Does he have OCD perhaps? A serious question, not a flip criticism of him. In some manifestations, it can cause people to worry about details like that, and it's hard for them to let go. I would worry that his actions may affect your daughter's development (for example, if he takes her toys away she may naturally become very anxious about keeping her things - which might ironically enough even go down the road of hoarding).

If he can be aware on SOME level that it's him, perhaps he can work with it.


----------



## Marissamom (Dec 17, 2009)

Maybe these would help him see that attachment to an object (or several objects, or a succession of objects) is normal and expected behavior?

http://www.whattoexpect.com/toddler/behavior/attachment-to-blanket.aspx

http://www.parents.com/toddlers-preschoolers/development/behavioral/lovey/

http://www.babiestoday.com/articles/toddler-behavior/loving-the-lovey-5590/

maybe he needs a book on childhood development so he has some idea of what is normal? or to spend some time with other kids her age?

and I agree with the PP that taking a child's toys away, especially if they are attached to them, is going to do more harm than good. and if your ped is indulging his obsesive behavior I would switch peds, because the ped should be saying not to worry, this is normal, it's actually a little weird if a toddler doesn't do this.


----------



## crunchy_mommy (Mar 29, 2009)

Quote:


> Originally Posted by *Marissamom*
> 
> and I agree with the PP that taking a child's toys away, especially if they are attached to them, is going to do more harm than good. and if your ped is indulging his obsesive behavior I would switch peds, because the ped should be saying not to worry, this is normal, it's actually a little weird if a toddler doesn't do this.

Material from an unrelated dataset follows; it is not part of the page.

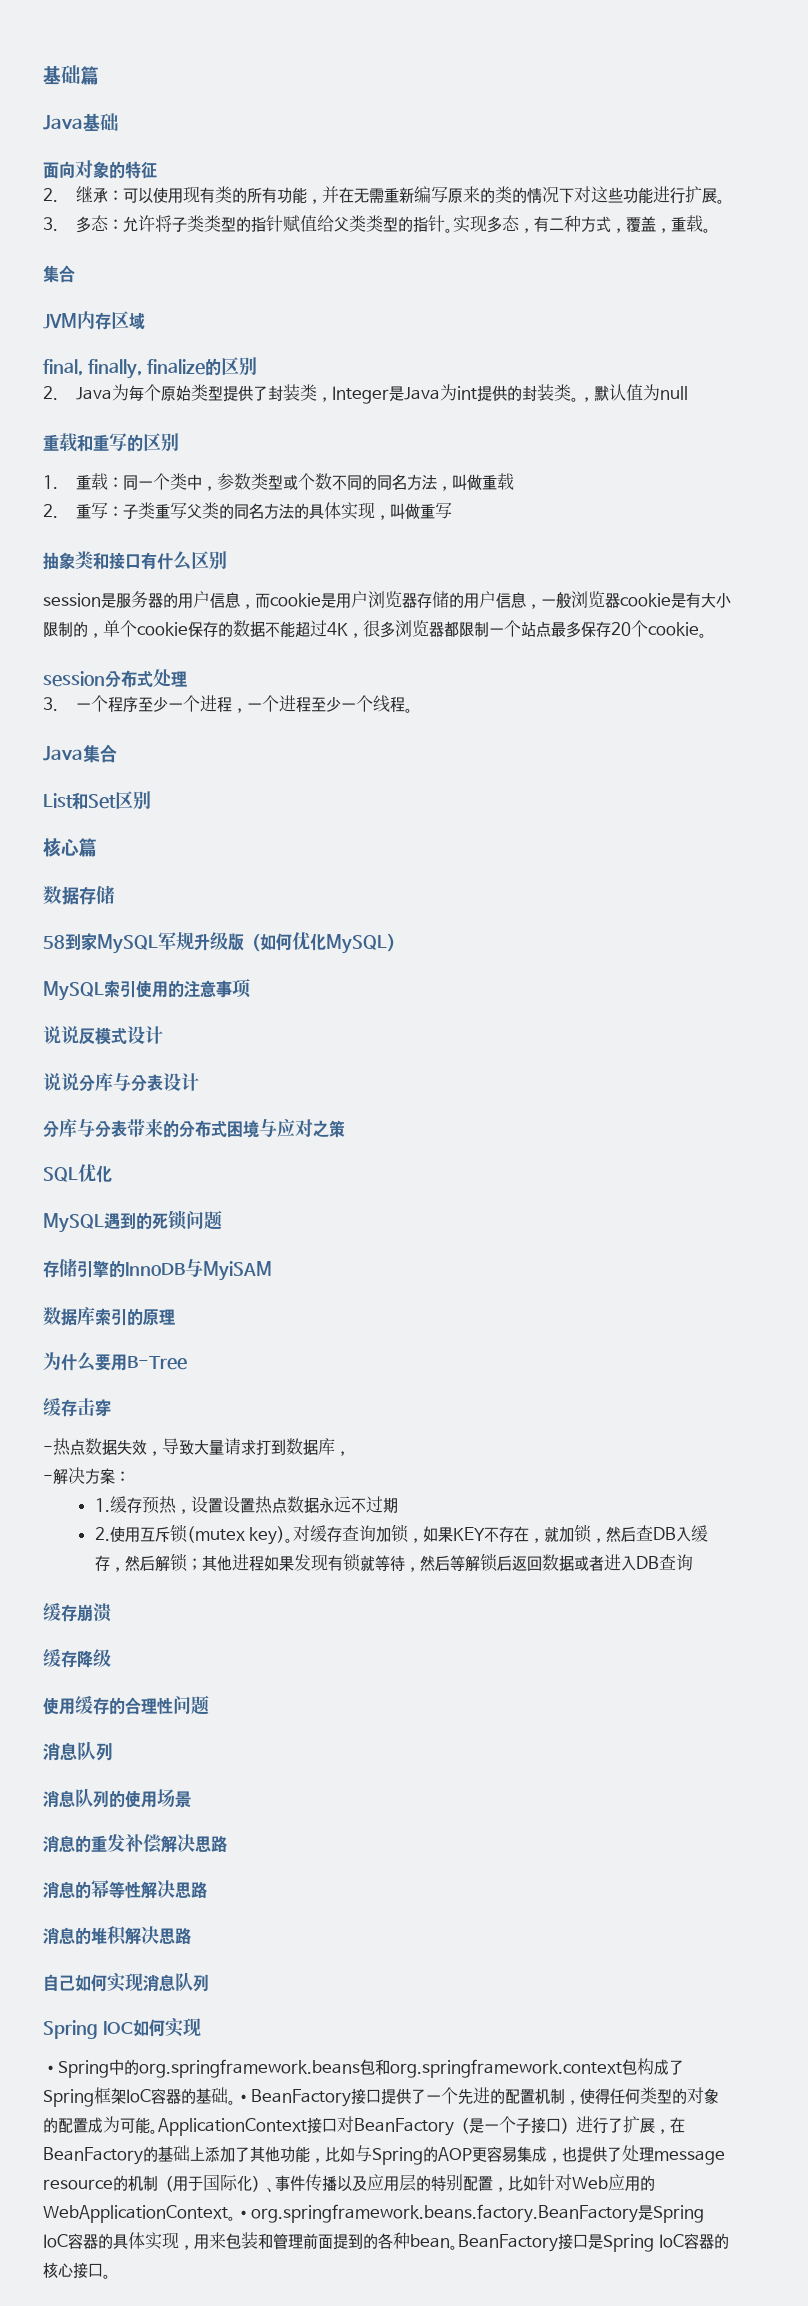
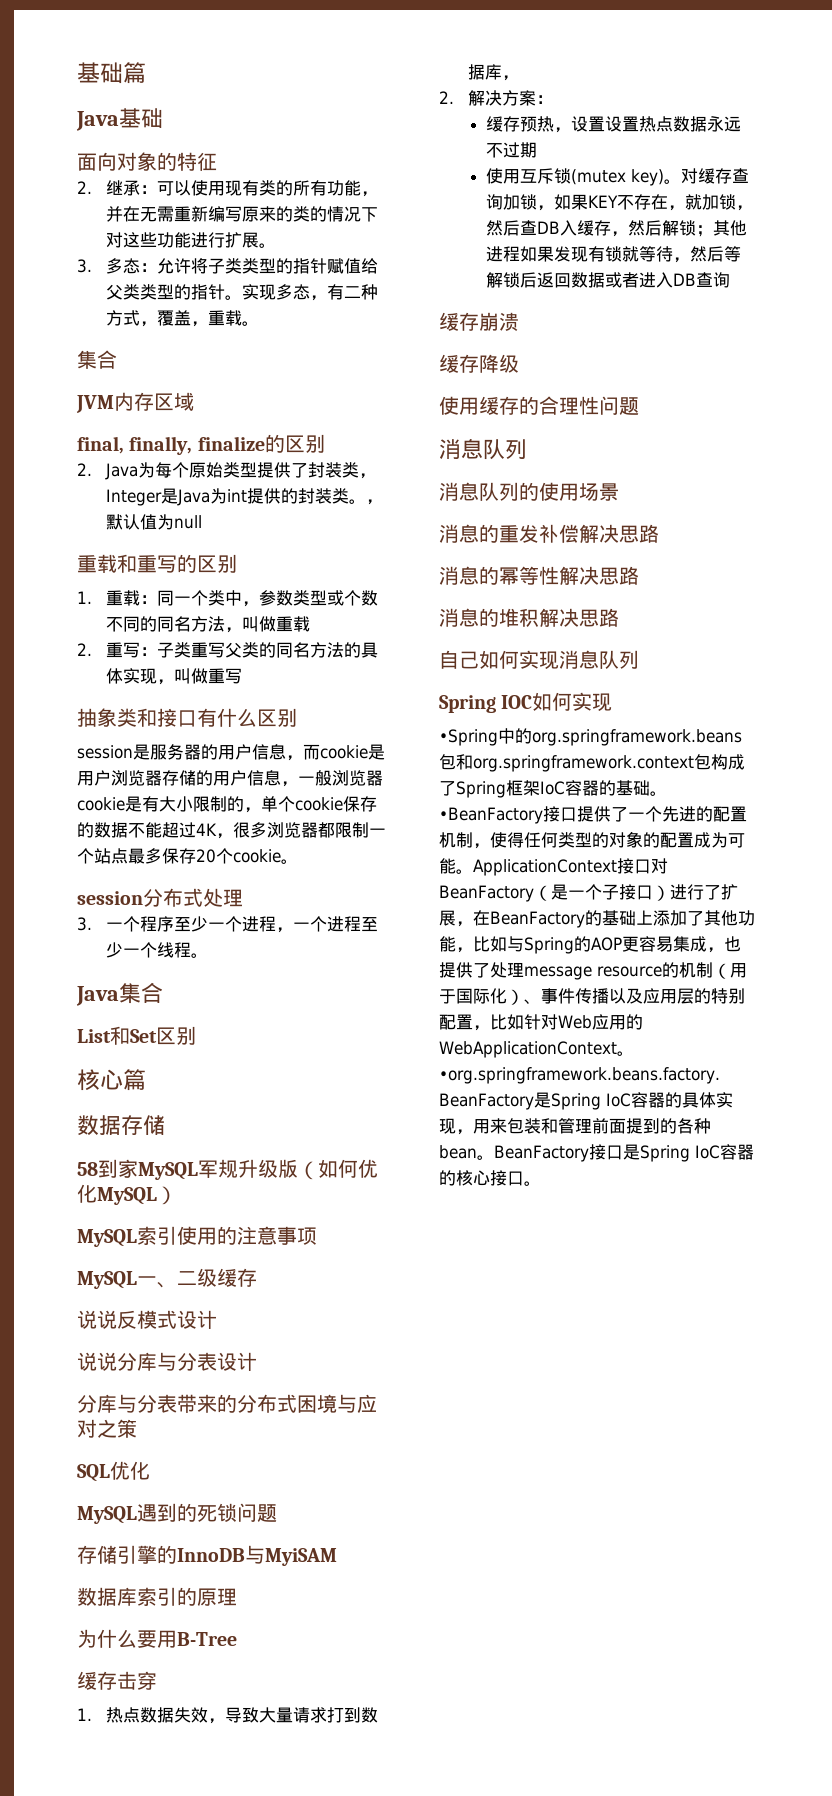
(251, 988) none -> [77,1268,257,1289] // MySQL一、二级缓存
[43,1446,53,1453] - -> [77,1708,92,1721] 1.
[43,1475,53,1482] - -> [439,91,454,104] 2.
[94,1498,110,1512] 1. -> (553, 99) none
[94,1527,110,1541] 2. -> (538, 150) none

Thinking about this... There have been a couple of items that DS got attached to that made him overly distressed. One was a pair of Halloween glasses. He LOVED those things & always always always wanted to play with them. But at the same time, for some reason, they made him hysterical, he'd cry & freak out, it's like he didn't want them but he had to have them??? I don't know how to explain it. Anyway, anytime something reaches that level in our house (and it's only happened maybe twice) we toss the item. And he's so much happier when we simply say, "Oh we threw them in the trash, remember?" I don't know how unusual that kind of situation is, but is there any way her dad is talking about something along these lines??


----------



## pranava (Aug 11, 2007)

Quote:


> Originally Posted by *crunchy_mommy*
> 
> Thinking about this... There have been a couple of items that DS got attached to that made him overly distressed. One was a pair of Halloween glasses. He LOVED those things & always always always wanted to play with them. But at the same time, for some reason, they made him hysterical, he'd cry & freak out, it's like he didn't want them but he had to have them??? I don't know how to explain it. Anyway, anytime something reaches that level in our house (and it's only happened maybe twice) we toss the item. And he's so much happier when we simply say, "Oh we threw them in the trash, remember?" I don't know how unusual that kind of situation is, but is there any way her dad is talking about something along these lines??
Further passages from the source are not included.